** ENTRIES PROVIDED **
[Start of Attachment]

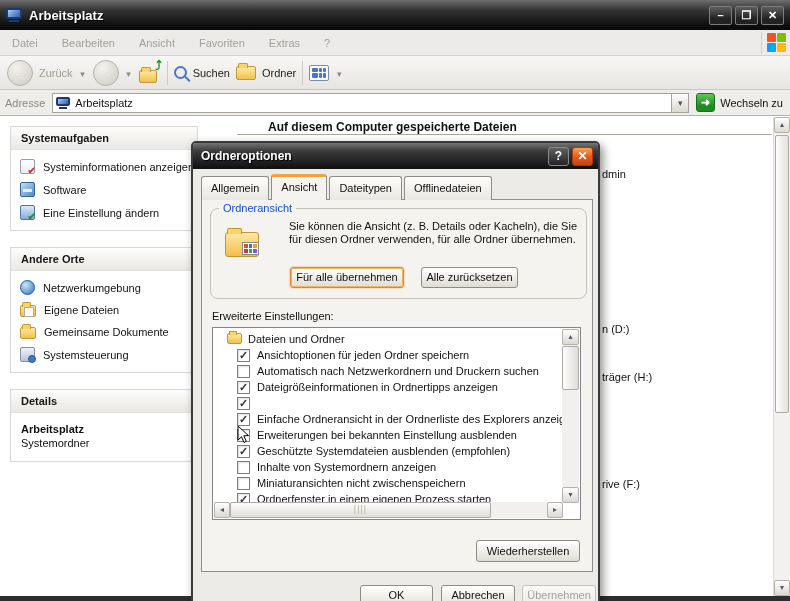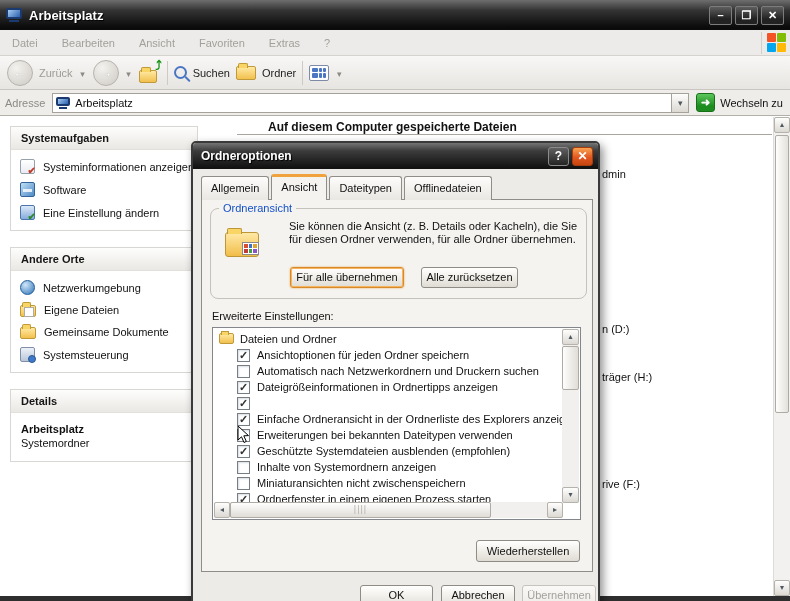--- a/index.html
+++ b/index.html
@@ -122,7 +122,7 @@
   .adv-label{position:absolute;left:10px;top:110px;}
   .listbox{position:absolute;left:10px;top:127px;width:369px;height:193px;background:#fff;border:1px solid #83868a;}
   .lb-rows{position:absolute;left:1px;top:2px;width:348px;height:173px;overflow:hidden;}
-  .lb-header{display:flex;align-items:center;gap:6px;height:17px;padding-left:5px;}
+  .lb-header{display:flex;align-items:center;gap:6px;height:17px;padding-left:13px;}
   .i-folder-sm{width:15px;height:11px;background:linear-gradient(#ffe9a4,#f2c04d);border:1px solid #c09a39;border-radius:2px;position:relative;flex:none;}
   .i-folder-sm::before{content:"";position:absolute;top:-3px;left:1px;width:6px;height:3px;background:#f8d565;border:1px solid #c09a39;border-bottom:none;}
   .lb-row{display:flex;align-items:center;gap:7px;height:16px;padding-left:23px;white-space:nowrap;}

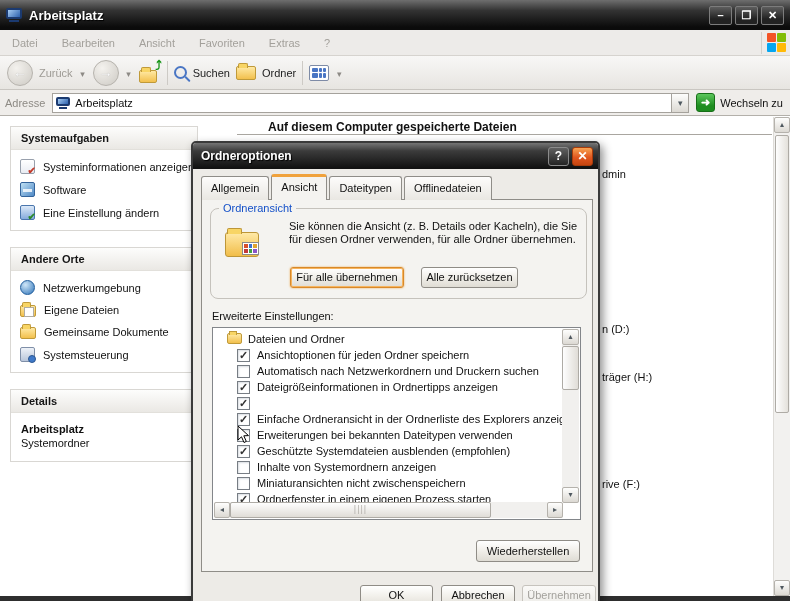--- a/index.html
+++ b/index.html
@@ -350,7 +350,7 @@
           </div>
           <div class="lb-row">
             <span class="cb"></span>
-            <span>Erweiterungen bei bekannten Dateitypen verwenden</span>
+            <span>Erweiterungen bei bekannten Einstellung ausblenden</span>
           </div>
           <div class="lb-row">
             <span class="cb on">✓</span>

[End of Attachment]

** TASK DIRECTIONS **
Within the entries above, find each line where "width" appears; copy every one.

** SOLUTION TO THIS EXERCISE **
   .listbox{position:absolute;left:10px;top:127px;width:369px;height:193px;background:#fff;border:1px solid #83868a;}
   .lb-rows{position:absolute;left:1px;top:2px;width:348px;height:173px;overflow:hidden;}
   .i-folder-sm{width:15px;height:11px;background:linear-gradient(#ffe9a4,#f2c04d);border:1px solid #c09a39;border-radius:2px;position:relative;flex:none;}
   .i-folder-sm::before{content:"";position:absolute;top:-3px;left:1px;width:6px;height:3px;background:#f8d565;border:1px solid #c09a39;border-bottom:none;}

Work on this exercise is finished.